By analyzing existing cross correlation between Sonata Software Limited and The Investment Trust, you can compare the effects of market volatilities on Sonata Software and Investment Trust and check how they will diversify away market risk if combined in the same portfolio for a given time horizon. You can also utilize pair trading strategies of matching a long position in Sonata Software with a short position of Investment Trust. Check out your portfolio center. Please also check ongoing floating volatility patterns of Sonata Software and Investment Trust.

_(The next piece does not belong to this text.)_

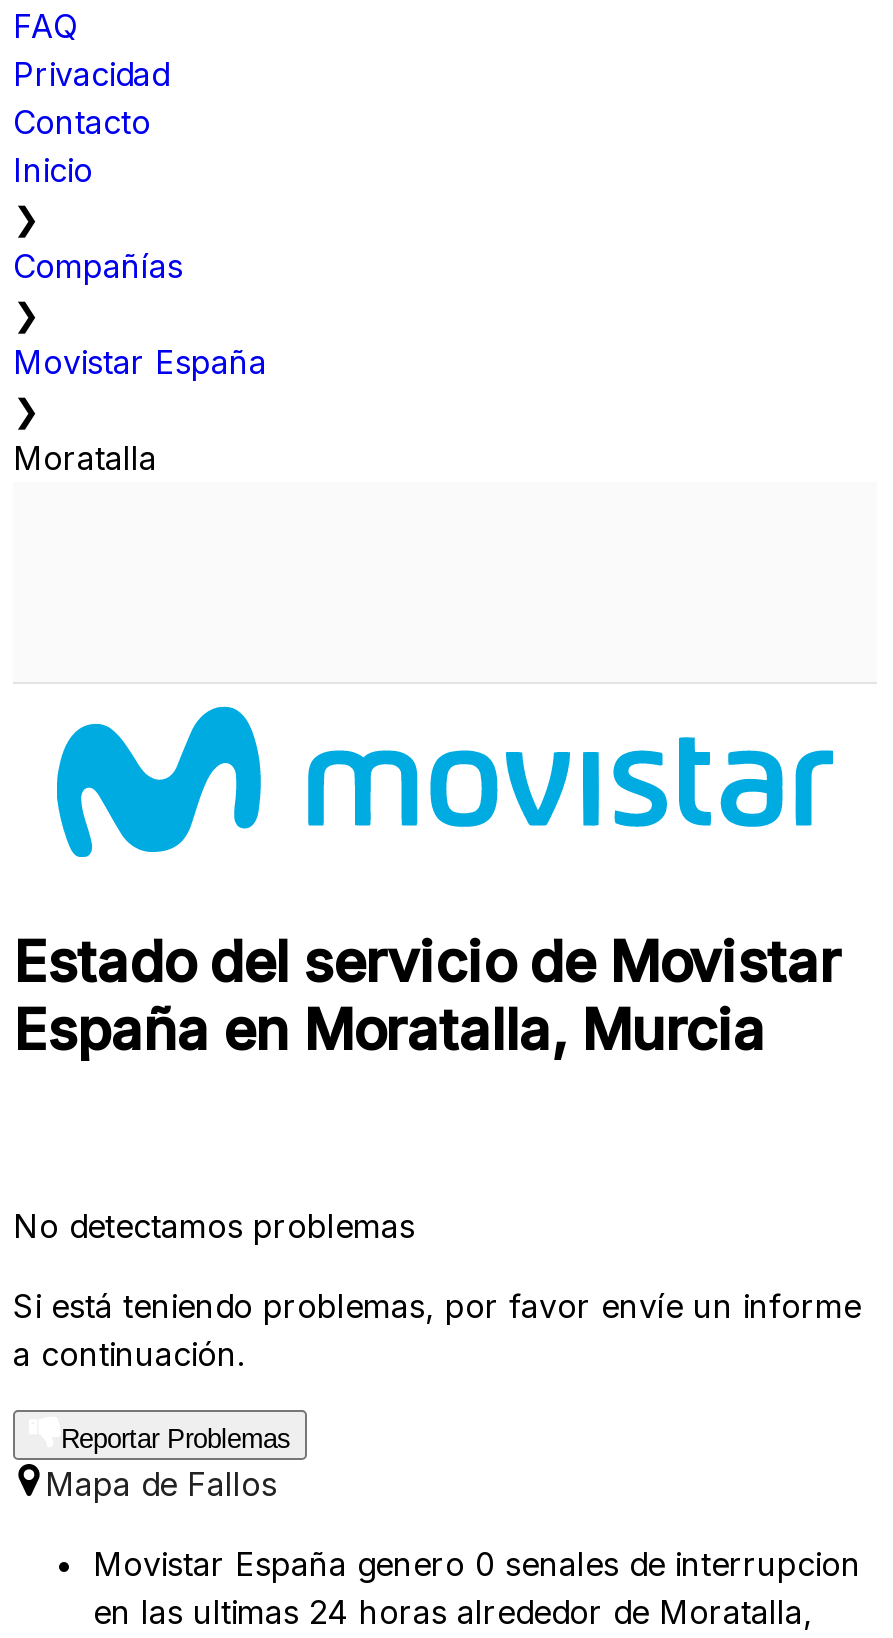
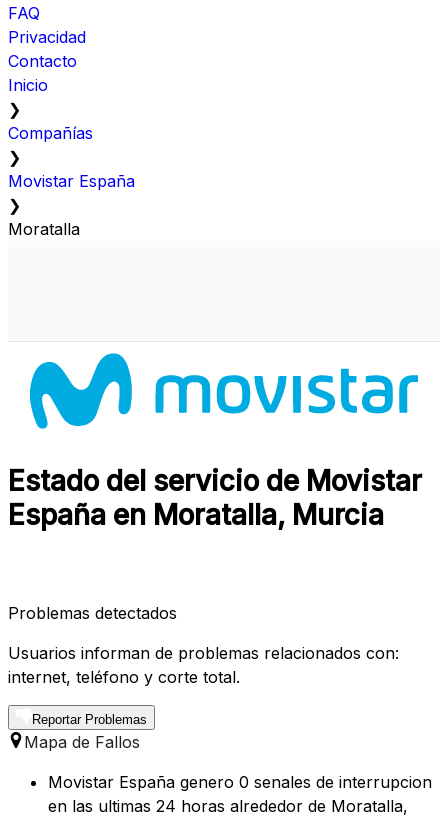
[13,1207,415,1247] No detectamos problemas -> [8,603,177,623] Problemas detectados
[13,1287,861,1375] Si está teniendo problemas, por favor envíe un informe | a continuación. -> [8,643,399,687] Usuarios informan de problemas relacionados con: | internet, teléfono y corte total.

Diversification Opportunities for Sonata Software and Investment Trust

0.24
  Correlation Coefficient

Modest diversification

The 3 months correlation between Sonata and Investment is 0.24. Overlapping area represents the amount of risk that can be diversified away by holding Sonata Software Limited and The Investment Trust in the same portfolio, assuming nothing else is changed. The correlation between historical prices or returns on Investment Trust and Sonata Software is a relative statistical measure of the degree to which these equity instruments tend to move together. The correlation coefficient measures the extent to which returns on Sonata Software Limited are associated (or correlated) with Investment Trust. Values of the correlation coefficient range from -1 to +1, where. The correlation of zero (0) is possible when the price movement of Investment Trust has no effect on the direction of Sonata Software i.e., Sonata Software and Investment Trust go up and down completely randomly.

Pair Corralation between Sonata Software and Investment Trust

Assuming the 90 days trading horizon Sonata Software Limited is expected to under-perform the Investment Trust. In addition to that, Sonata Software is 1.31 times more volatile than The Investment Trust. It trades about -0.14 of its total potential returns per unit of risk. The Investment Trust is currently generating about -0.13 per unit of volatility. If you would invest  20,423  in The Investment Trust on September 29, 2024 and sell it today you would lose (613.00) from holding The Investment Trust or give up 3.0% of portfolio value over 90 days.
Time Period3 Months [change]
DirectionMoves Together 
StrengthVery Weak
Accuracy100.0%
ValuesDaily Returns

Sonata Software Limited  vs.  The Investment Trust

 Performance 
       Timeline  
Sonata Software 

Risk-Adjusted Performance

0 of 100

 
Weak
 
Strong
Very Weak
Over the last 90 days Sonata Software Limited has generated negative risk-adjusted returns adding no value to investors with long positions. In spite of very healthy technical and fundamental indicators, Sonata Software is not utilizing all of its potentials. The newest stock price disarray, may contribute to short-term losses for the investors.
Investment Trust 

Risk-Adjusted Performance

0 of 100

 
Weak
 
Strong
Very Weak
Over the last 90 days The Investment Trust has generated negative risk-adjusted returns adding no value to investors with long positions. In spite of rather sound technical and fundamental indicators, Investment Trust is not utilizing all of its potentials. The current stock price tumult, may contribute to shorter-term losses for the shareholders.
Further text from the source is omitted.